REQUIREMENT ->
Scan the records below, and wherever a line has the word "number", pull it out.

[INFORMATION GIVEN — start]

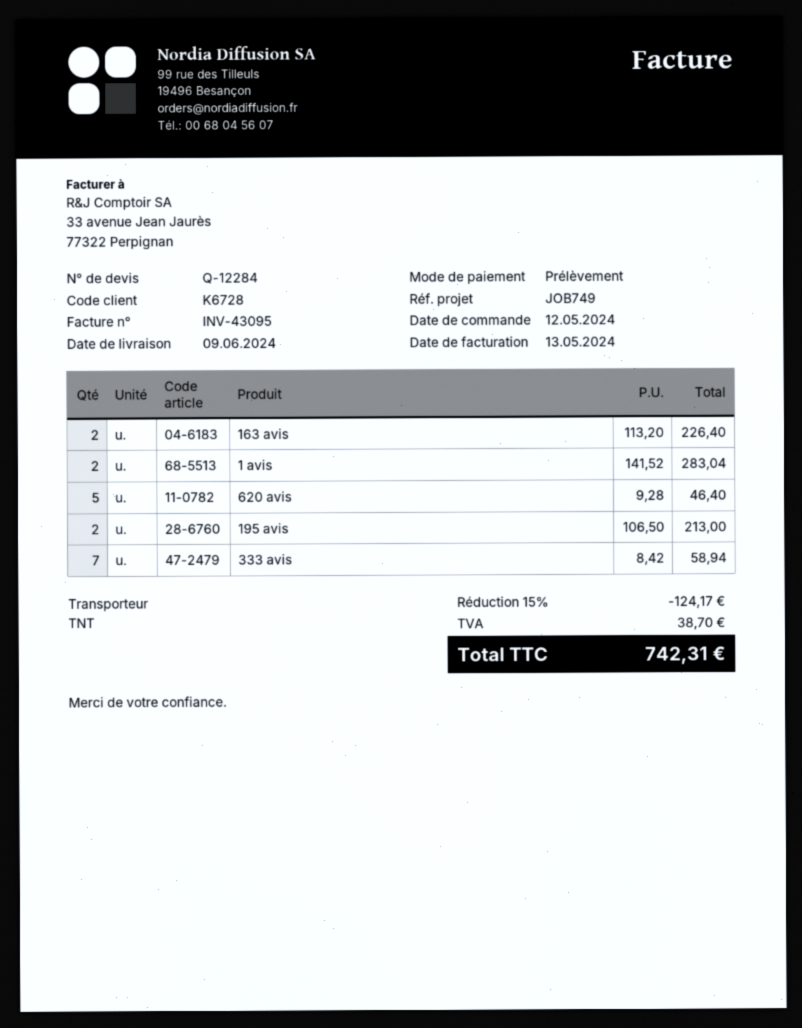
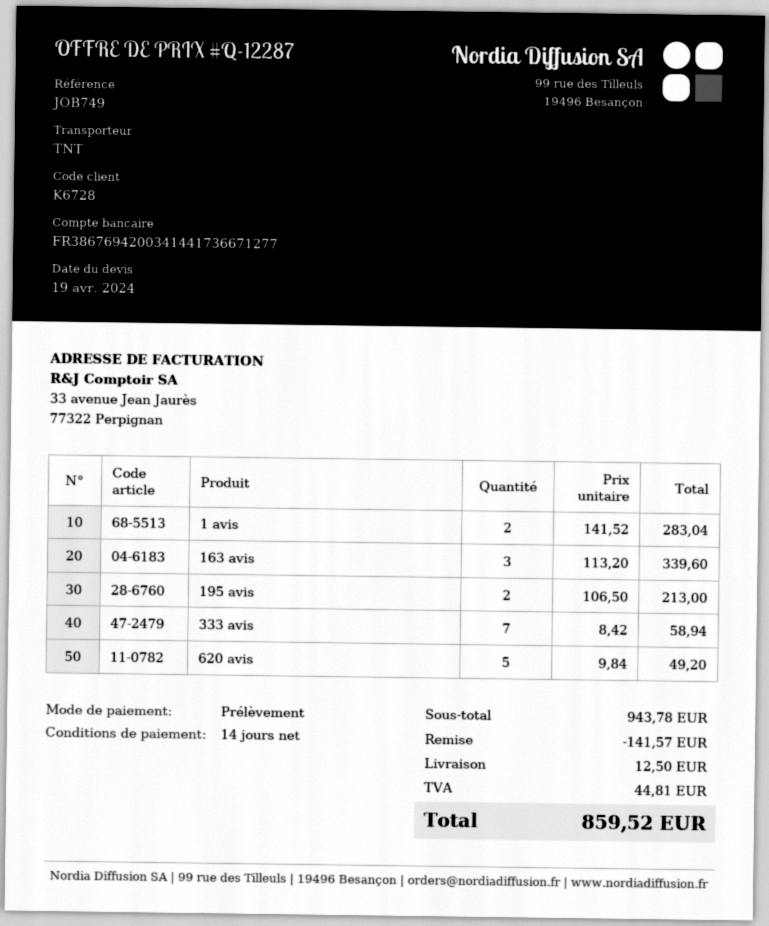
quote number: Q-12284 -> Q-12287
163 avis: 2 x 113.20 = 226.40 -> 3 x 113.20 = 339.60
620 avis: 5 x 9.28 = 46.40 -> 5 x 9.84 = 49.20
discount: 124.17 -> 141.57
shipping: none -> 12.50
tax: 38.70 -> 44.81
total: 742.31 -> 859.52

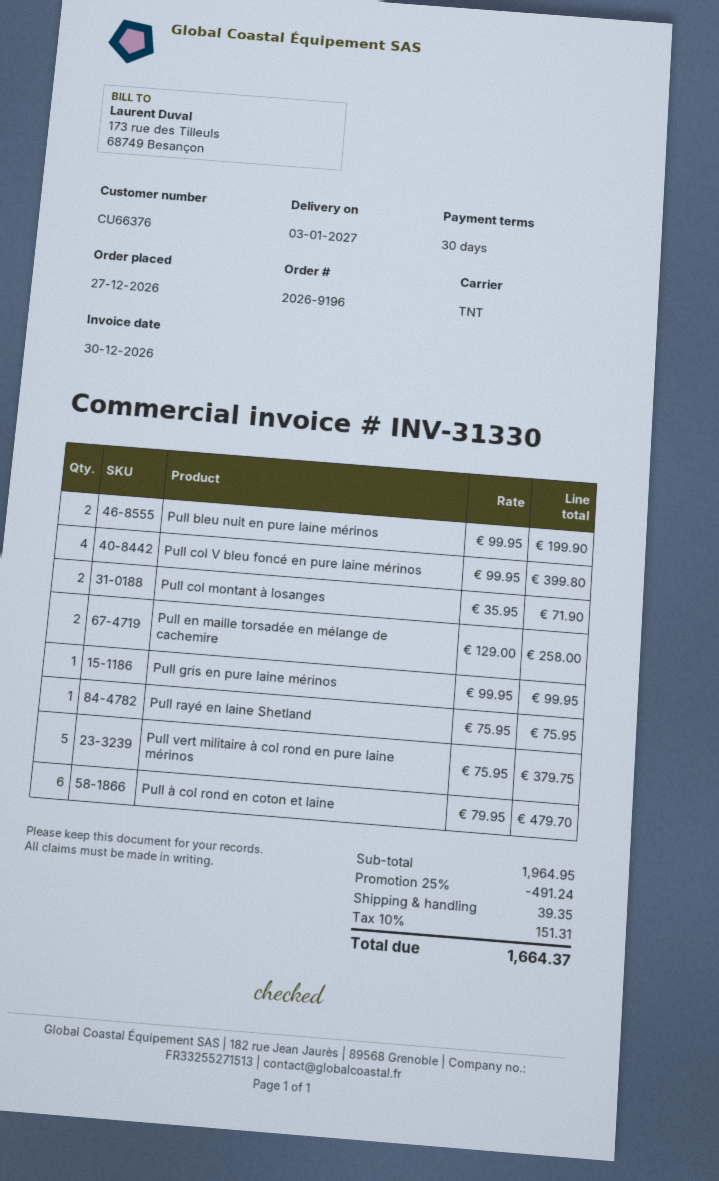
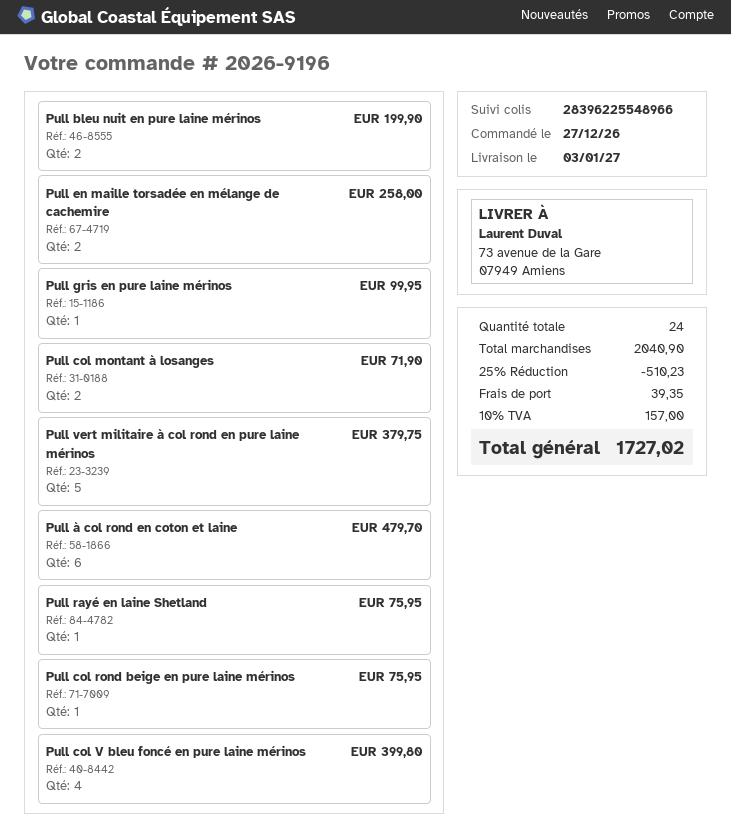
Pull col rond beige en pure laine mérinos: none -> 1 for 75.95
subtotal: 1964.95 -> 2040.90
discount: 25% = 491.24 -> 25% = 510.23
tax: 10% = 151.31 -> 10% = 157.00
total: 1664.37 -> 1727.02

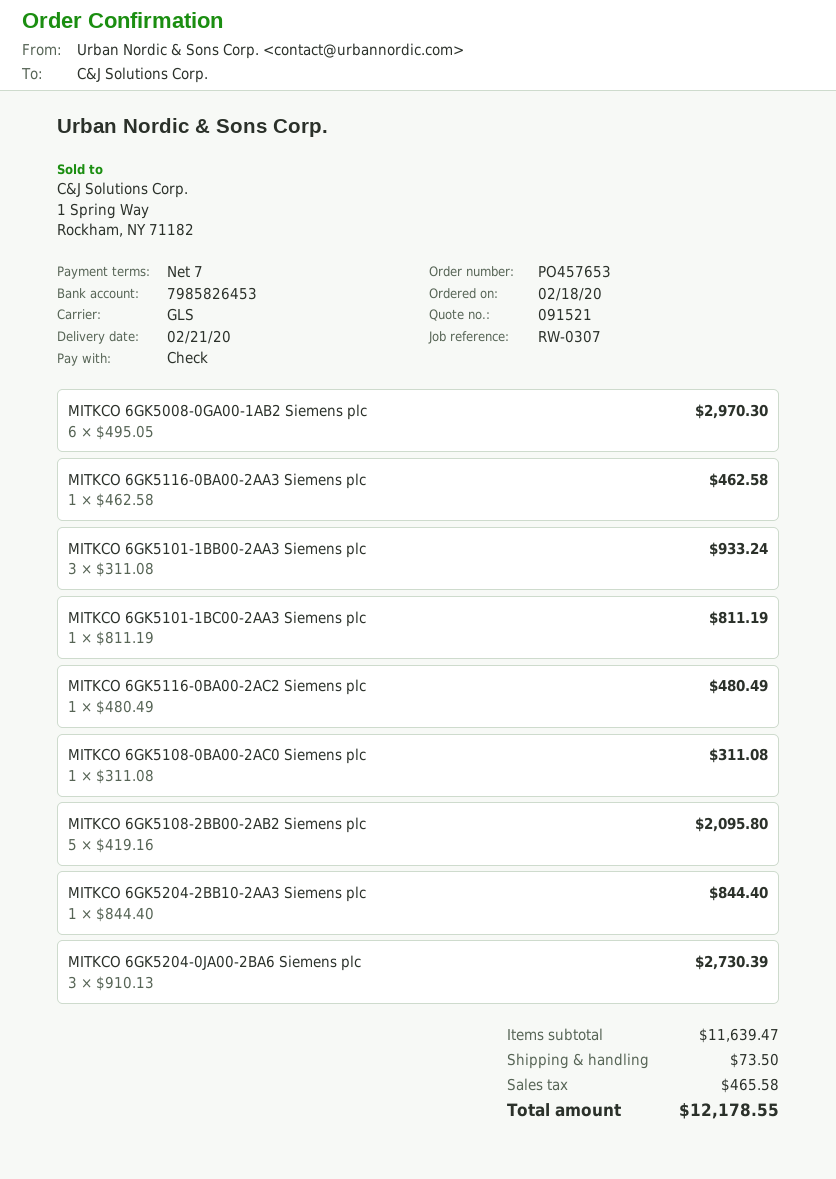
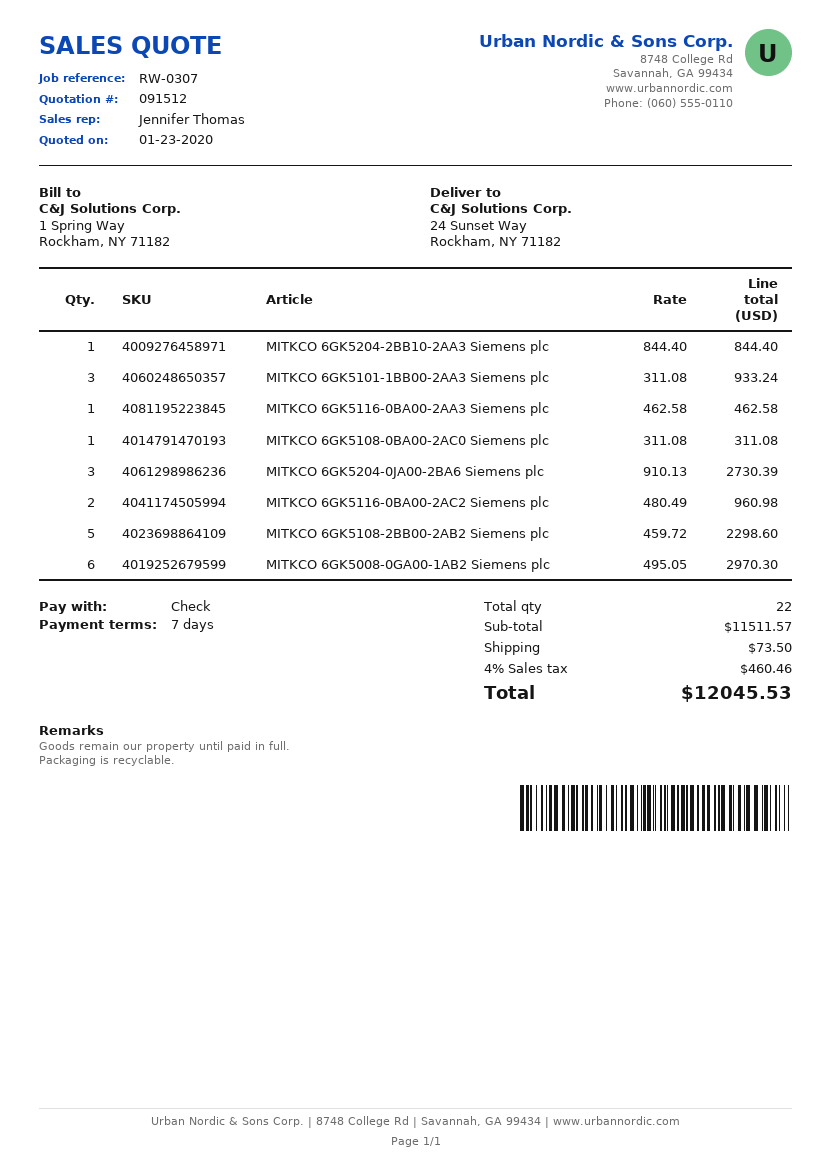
quote number: 091521 -> 091512
MITKCO 6GK5101-1BC00-2AA3 Siemens plc: 1 x 811.19 = 811.19 -> none
MITKCO 6GK5116-0BA00-2AC2 Siemens plc: 1 x 480.49 = 480.49 -> 2 x 480.49 = 960.98
MITKCO 6GK5108-2BB00-2AB2 Siemens plc: 5 x 419.16 = 2095.80 -> 5 x 459.72 = 2298.60
subtotal: 11639.47 -> 11511.57
tax: 465.58 -> 460.46
total: 12178.55 -> 12045.53

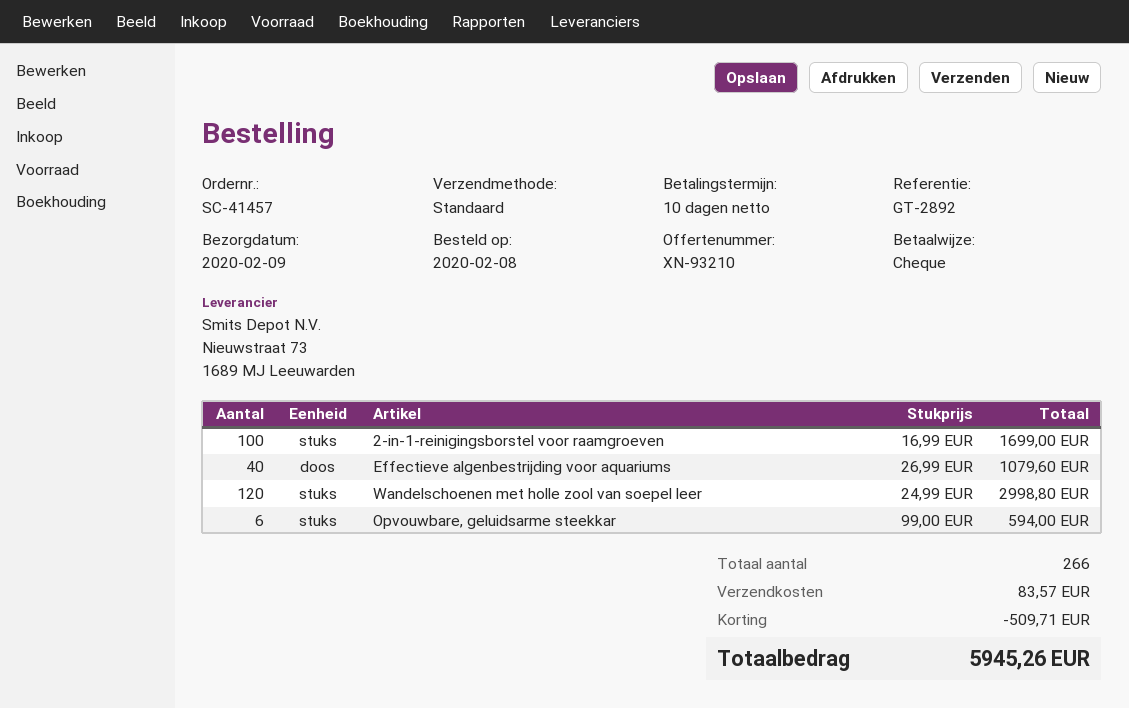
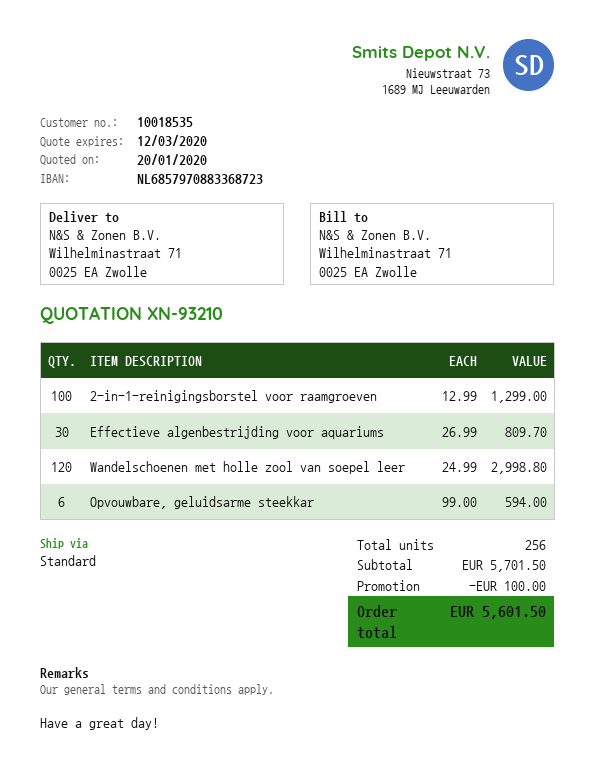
2-in-1-reinigingsborstel voor raamgroeven: 100 x 16.99 = 1699.00 -> 100 x 12.99 = 1299.00
Effectieve algenbestrijding voor aquariums: 40 x 26.99 = 1079.60 -> 30 x 26.99 = 809.70
total quantity: 266 -> 256
discount: 509.71 -> 100.00
shipping: 83.57 -> none
total: 5945.26 -> 5601.50

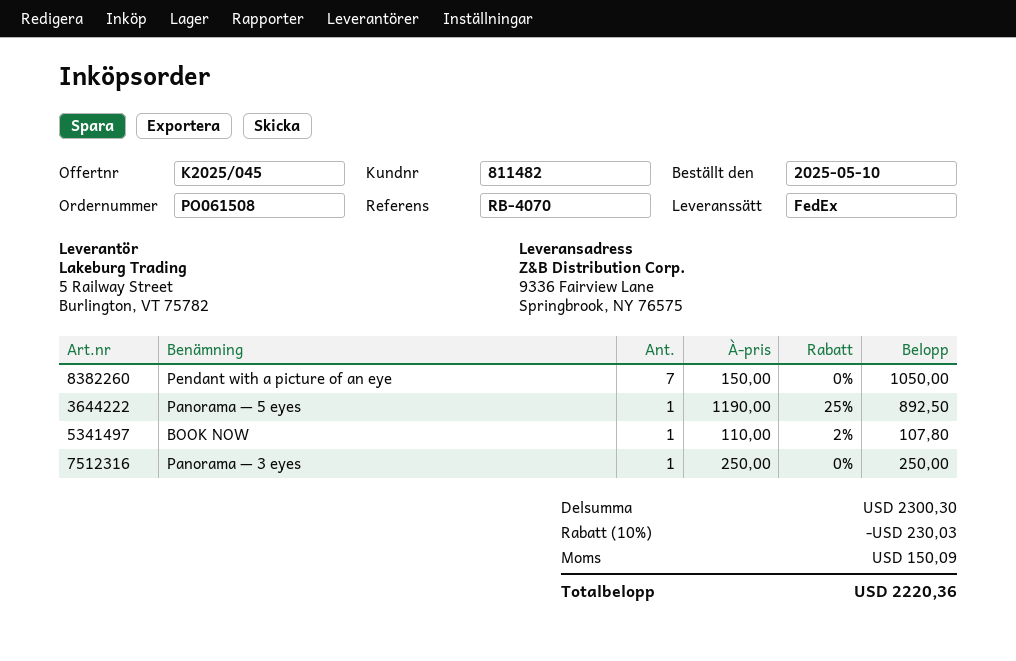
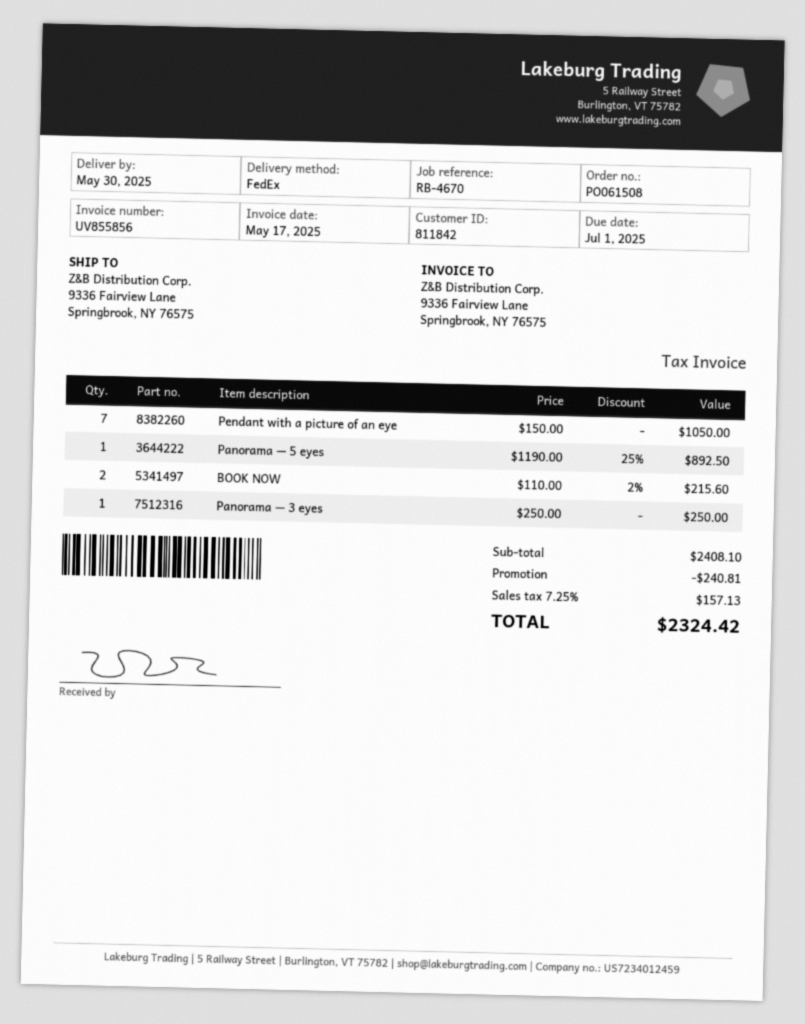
customer number: 811482 -> 811842
reference: RB-4070 -> RB-4670
BOOK NOW: 1 x 110.00 - 2% = 107.80 -> 2 x 110.00 - 2% = 215.60
subtotal: 2300.30 -> 2408.10
discount: 230.03 -> 240.81
tax: 150.09 -> 157.13
total: 2220.36 -> 2324.42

[INFORMATION GIVEN — finish]

REPLY ->
quote number: Q-12284 -> Q-12287
quote number: 091521 -> 091512
customer number: 811482 -> 811842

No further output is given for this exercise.